This education, not directly relevant to science, taught him the indispensable skills of hard work, a sense of order, and self-discipline. He also became precise in the use of language and developed a retentive memory. Many of these traits were reinforced at home where he helped his parents manage the Bell Inn. Hungerford was a prosperous resort and market town on the main east-west thoroughfare between London and Bristol, about an hour away from London by train. In its shops, lecture hall, and library, and from the passage of travelers in and out of the Bell and other inns, there was much to develop the powers of observation necessary to a successful scientist. Thus, when young James left England, though he had not yet consciously chosen to devote his life to science, the seeds had been planted.
The chief nurturer of the seeds was Brigham Young Academy’s principal, Karl G. Maeser. Between August 1876 and June 1879, Talmage took about forty ten-week classes from Maeser ranging from arithmetic, rhetoric, and composition in the Grammar Department to natural philosophy, chemistry, and geology in the Academics Department.[9] In each class, Maeser did his best to carry out Brigham Young’s admonition to teach nothing without the spirit. For example, he told his students in the “Theory of Teaching” that they must “introduce the subject [of religion] . . . wherever the opportunity offers”; and if the authorities prohibit a course in either theological or moral instruction, then “incidental instruction must be thrown in, for which numerous opportunities are presented. For instance, in the geography of South America the wide-awake teacher could instruct in regard to the history and travels of the Nephites and Lamanites. In the geography of the eastern states, the site of the burial of the plates etc.”[10] In a similar spirit, Maeser taught Talmage about science and made science more attractive because he reinforced the spiritual mind-set Talmage had acquired in England.[11]

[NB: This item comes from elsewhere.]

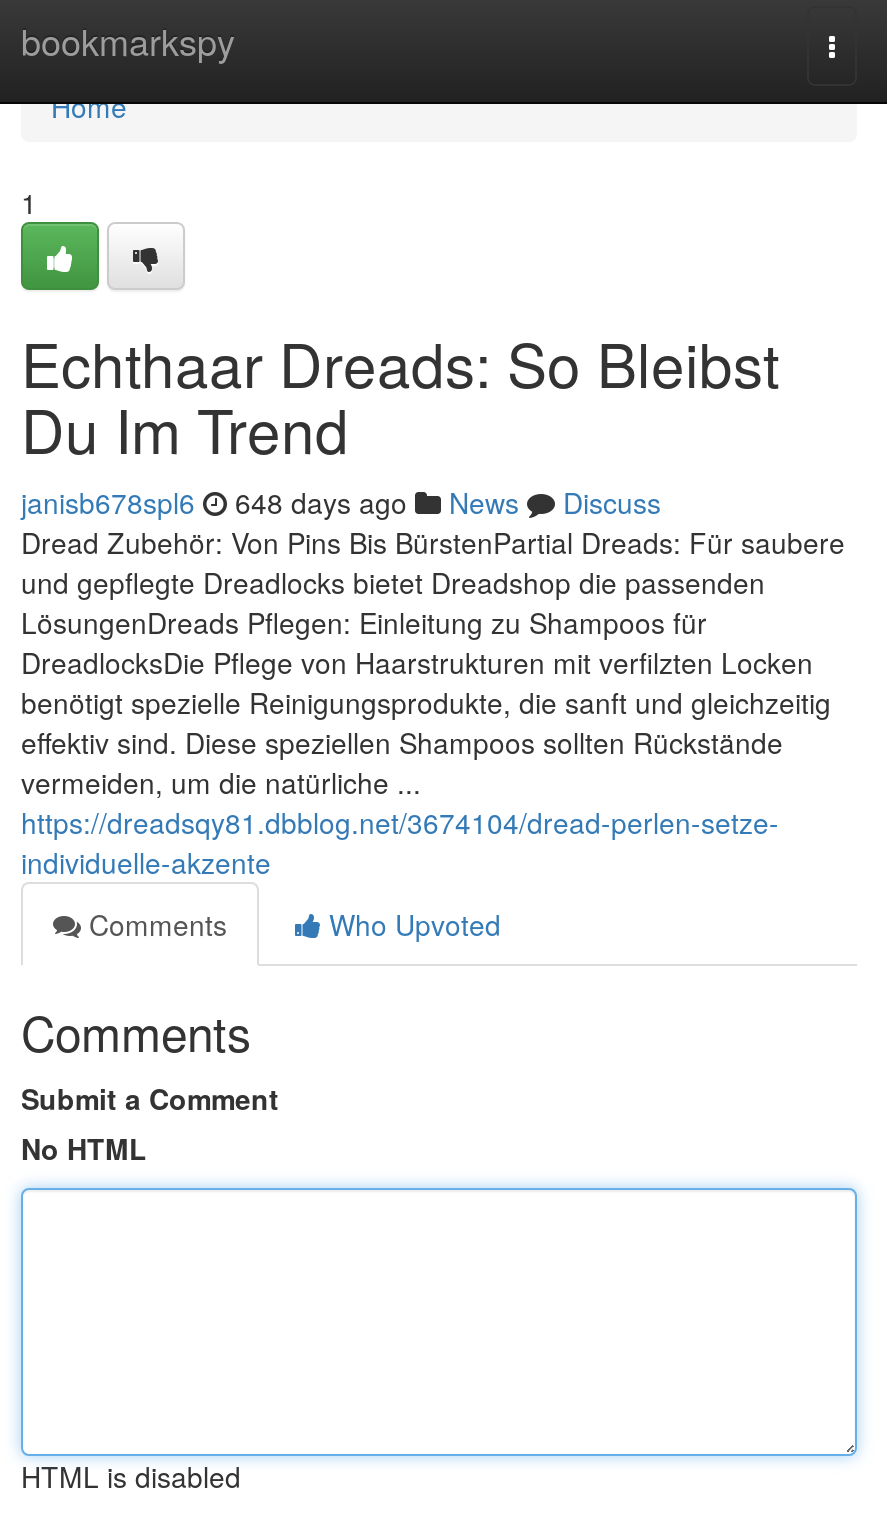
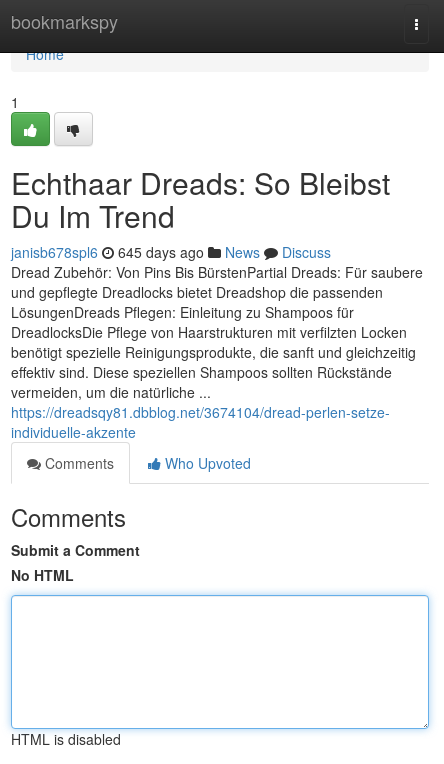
- janisb678spl6 648 days ago News Discuss
+ janisb678spl6 645 days ago News Discuss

Maeser’s first love was the art of teaching, and his greatest expertise was in the classics. However, he also had an adequate knowledge of the sciences.[12] With the proper textbook, he taught all of them at an elementary level.[13] Talmage’s 1876 geography notes capture Maeser’s typical mix of Mormon teachings and science and his tendency to oversimplify when teaching without a text (as he was in this instance):
THE CREATION
We have two sources by which we gain a knowledge of the creation viz. 1st Revelations in Scripture and 2nd by Geological discoveries. The 1st source viz Revelations in Scripture will be found in Genises (See Bible). We find there that God showed Moses six visions—I. He saw only mists huricanes & fearful commotion. II. Saw that the huricanes had ceased & also the waters had separated from the clouds, and rocks peeping out from the Oceans. III. He saw the rocks had been washed, powdered and decomposed which formed soil, which was green with small plants, & the waters had cooled off & had in them some small animals, IV. appeared as trees on the land with great animals in the water & in the air. V. He saw all kinds of monsters on land in water & in the air. VI. appeared to him in its perfect state with man in Garden of Eden. We cannot say how long a time elapsed between these great changes, but must have been millions of years. The Bible says God created the world in six days, but this does not mean the time which we call days now, viz 24 hours it means simply 6 great periods. We also read of two creations spiritual & temporal. Whenever any Geological discoveries are made they verify the statements of the Bible though we must not take the Bible as a History it was never meant for it.[14]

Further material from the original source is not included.